### PROBLEM STATEMENT:
Upon reaching the line containing "[98,755,111,766] of -> [109,798,130,805] over", output that line and all remaining lines exactly, through the end of the entries, and output nothing before it.

═════ RECORD EXTRACTS ═════

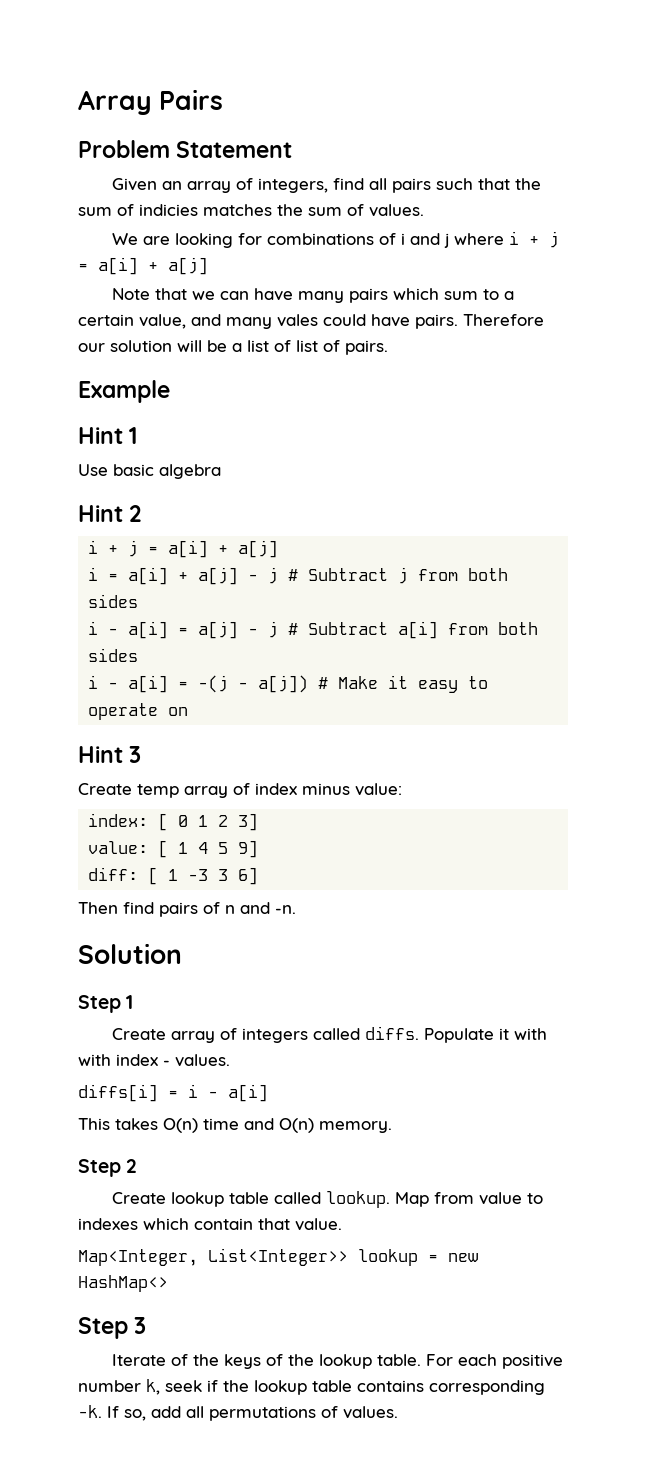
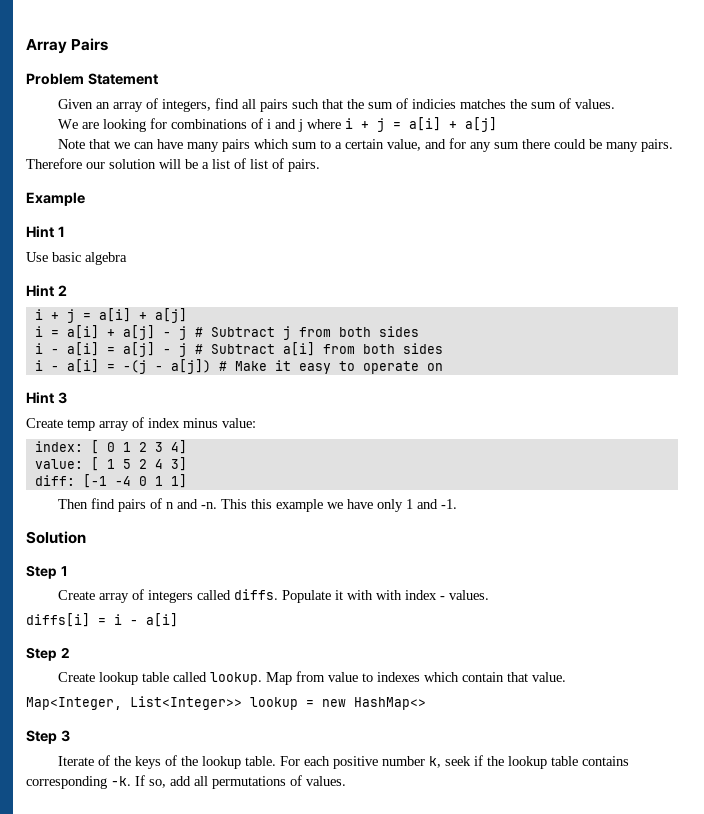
[226,314,410,329] many vales could have -> [449,138,639,152] for any sum there could be many
[238,813,259,831] 3] -> [154,440,187,454] 3 4]
[198,840,259,858] [88,867,259,885] 4 5 9] // diff: [ 1 -3 3 6] -> [122,457,187,471] [34,474,187,488] 5 2 4 3] // diff: [-1 -4 0 1 1]
(296, 909) none -> [221,499,458,512] This this example we have only 1 and -1.
[78,1118,392,1133] // This takes O(n) time and O(n) memory. -> (178, 620) none

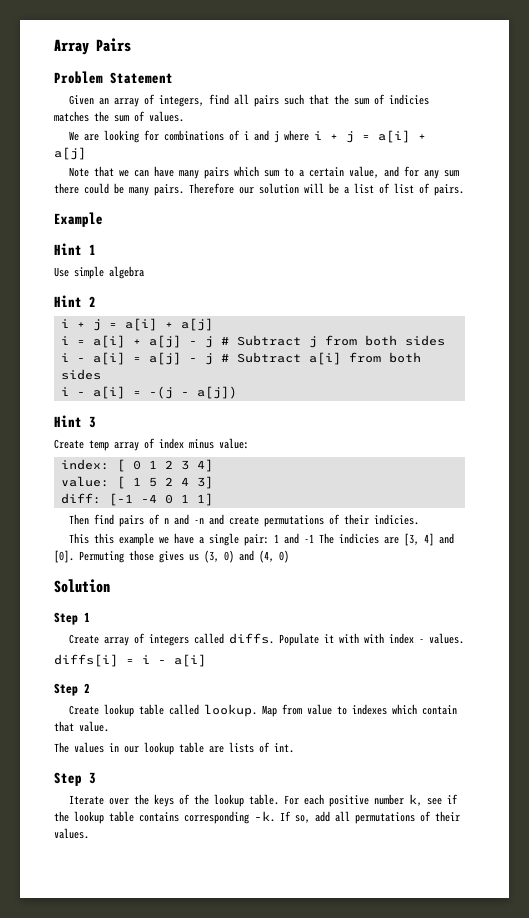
[52,252,81,262] basic -> [74,266,104,279] simple
[218,360,443,374] # Make it easy to operate on -> (237, 392) none
[201,502,218,509] -n. -> [194,514,420,527] -n and create permutations of their indicies. //
[377,499,458,512] only 1 and -1. -> [199,533,455,546] [54,550,289,563] a single pair: 1 and -1 The indicies are [3, 4] and [0]. Permuting those gives us (3, 0) and (4, 0)
[26,696,426,710] Map<Integer, List<Integer>> lookup = new HashMap<> -> [54,742,294,755] The values in our lookup table are lists of int.
[98,755,111,766] of -> [109,798,130,805] over
[445,756,472,766] seek -> [427,798,443,805] see
(302, 780) none -> [435,811,460,822] their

═════

### RESPONSE TO THIS TASK:
[98,755,111,766] of -> [109,798,130,805] over
[445,756,472,766] seek -> [427,798,443,805] see
(302, 780) none -> [435,811,460,822] their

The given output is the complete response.